#### What to do:
Which of the lines in the listing that follows hold "label"? Pull each one out.

--------------------------------------------------

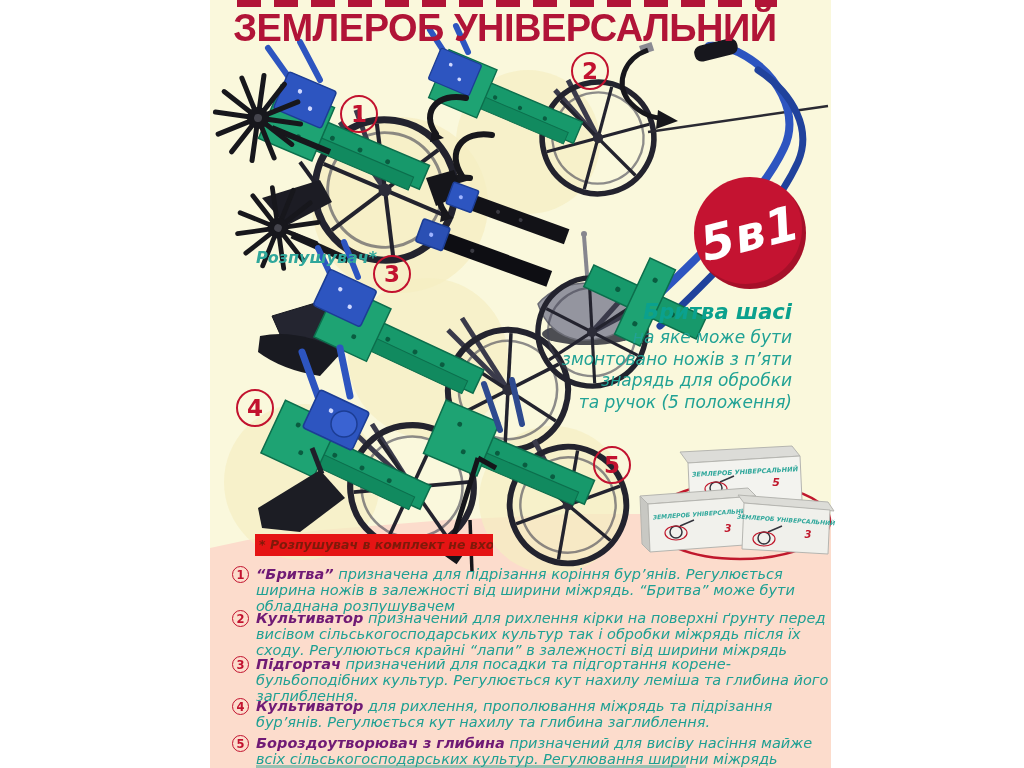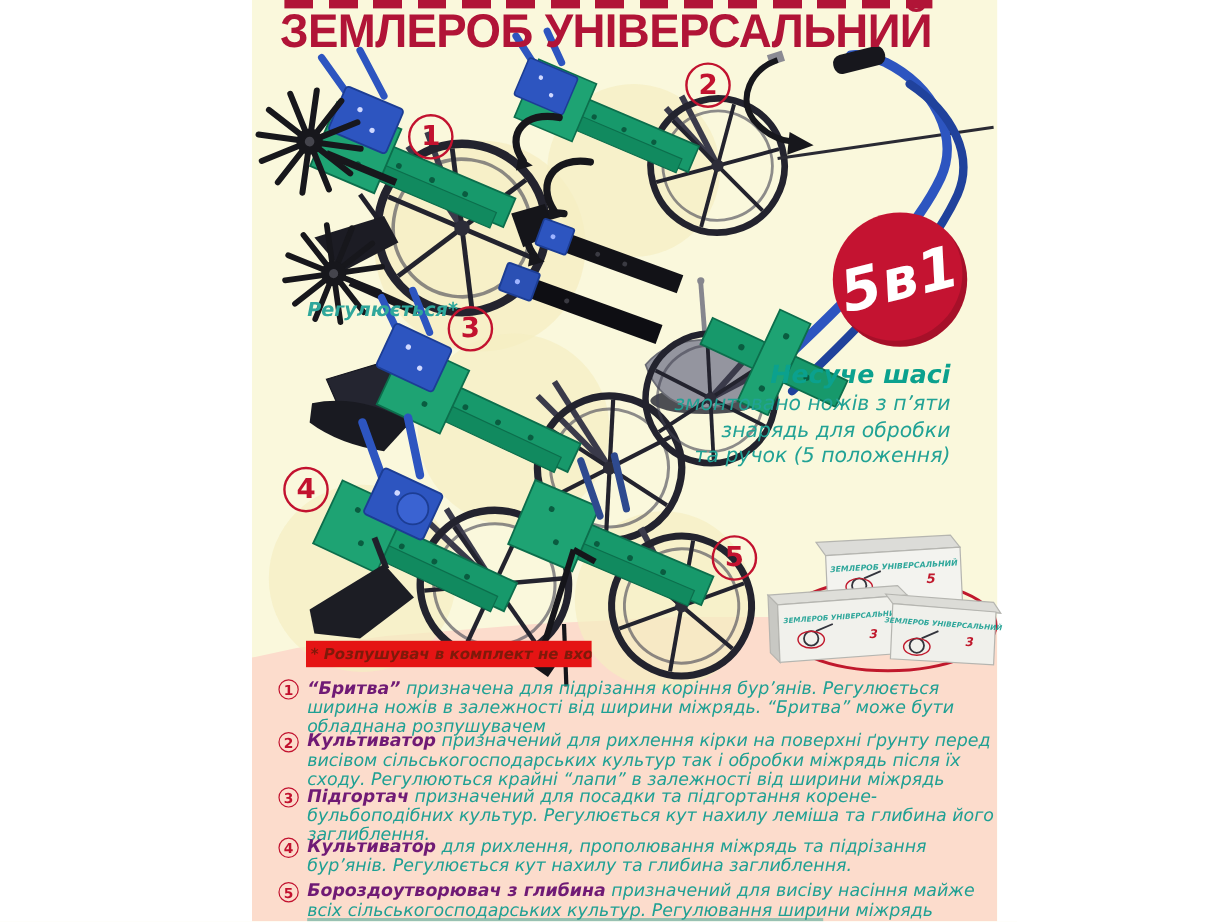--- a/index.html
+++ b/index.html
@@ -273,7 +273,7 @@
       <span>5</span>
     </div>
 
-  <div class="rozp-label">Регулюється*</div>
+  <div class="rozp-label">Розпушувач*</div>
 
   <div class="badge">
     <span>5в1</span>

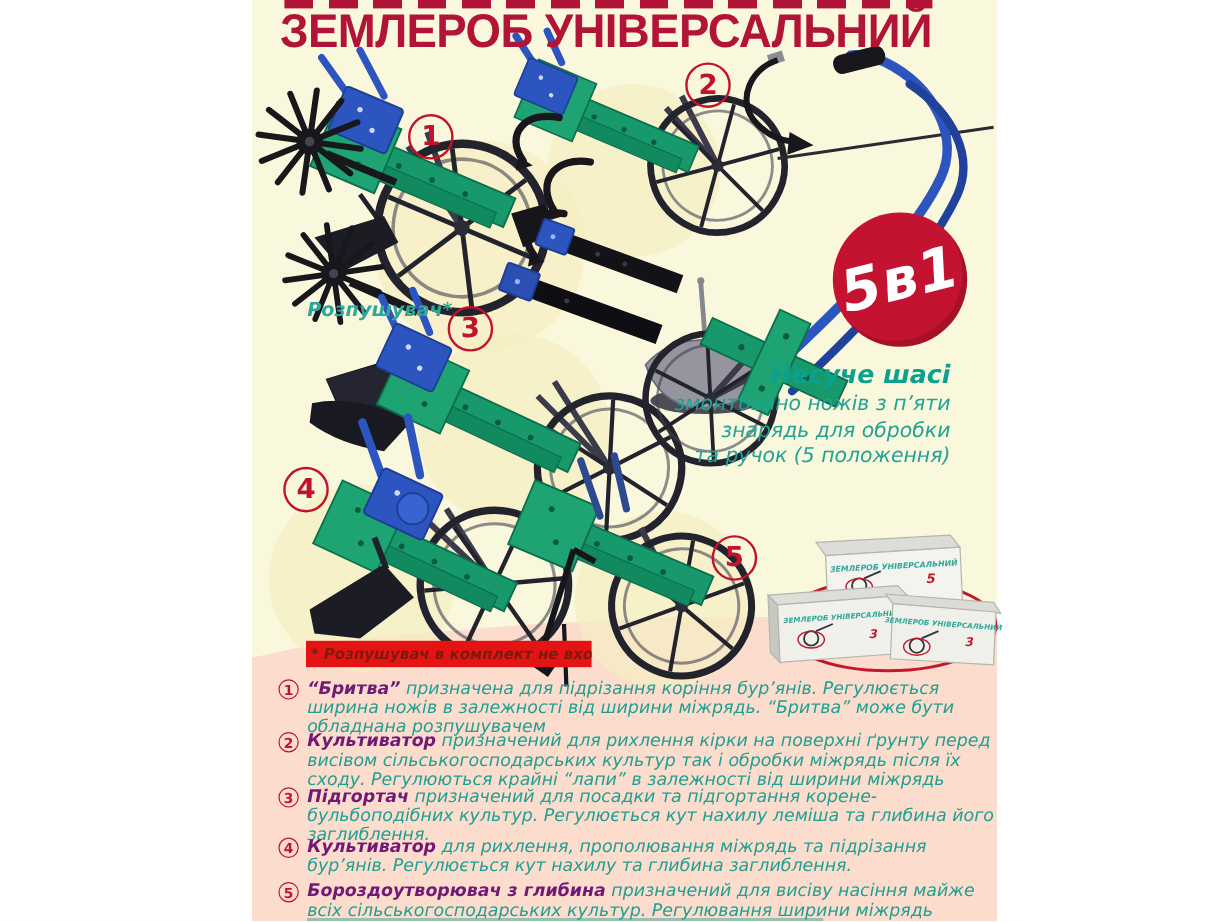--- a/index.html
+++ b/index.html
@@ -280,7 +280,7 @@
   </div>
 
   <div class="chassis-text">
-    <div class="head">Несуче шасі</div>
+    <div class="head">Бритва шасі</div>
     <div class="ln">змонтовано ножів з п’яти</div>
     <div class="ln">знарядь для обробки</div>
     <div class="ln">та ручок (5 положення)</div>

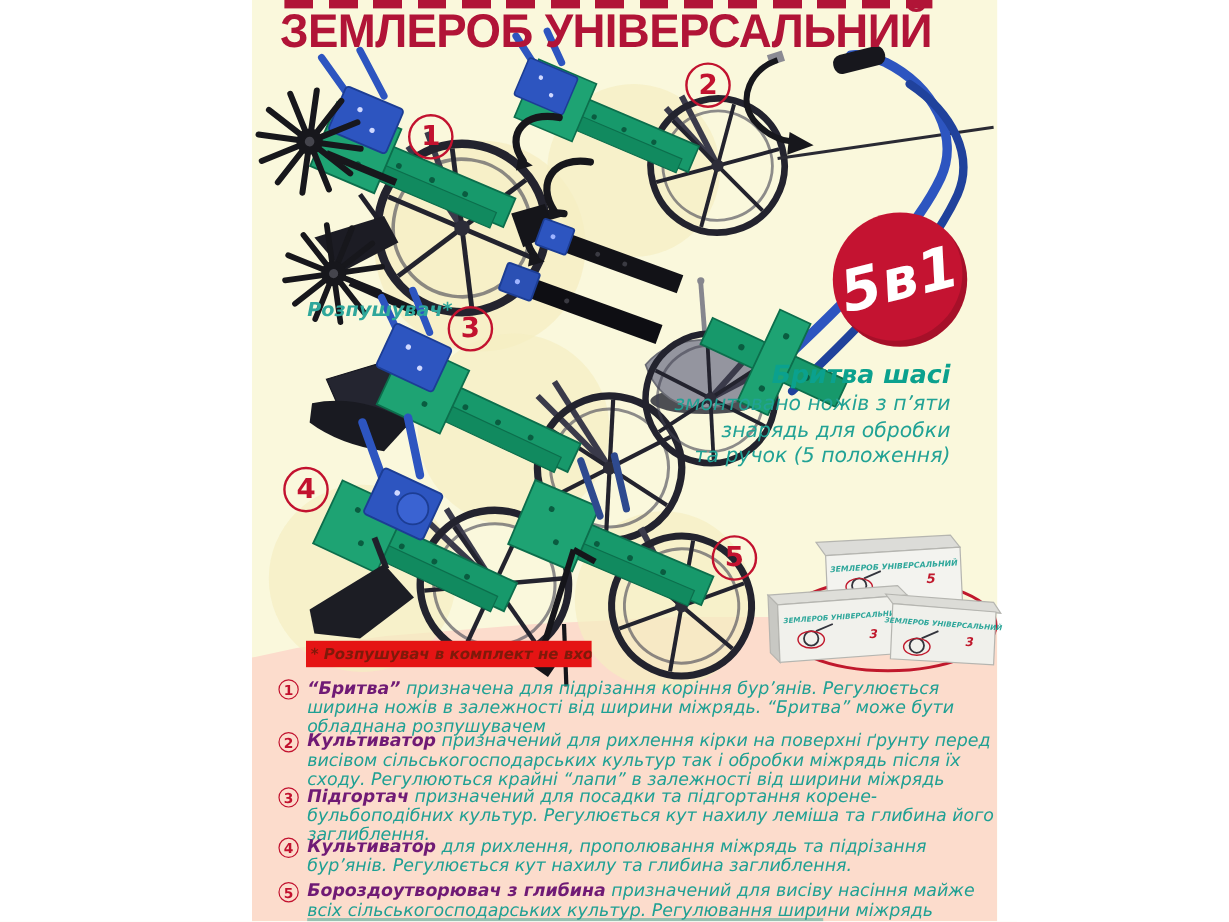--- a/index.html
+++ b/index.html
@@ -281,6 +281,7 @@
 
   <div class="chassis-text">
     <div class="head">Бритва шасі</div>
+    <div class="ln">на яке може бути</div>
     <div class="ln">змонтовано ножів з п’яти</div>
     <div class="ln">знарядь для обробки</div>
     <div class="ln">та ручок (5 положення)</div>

--------------------------------------------------

#### Reply:
-  <div class="rozp-label">Регулюється*</div>
+  <div class="rozp-label">Розпушувач*</div>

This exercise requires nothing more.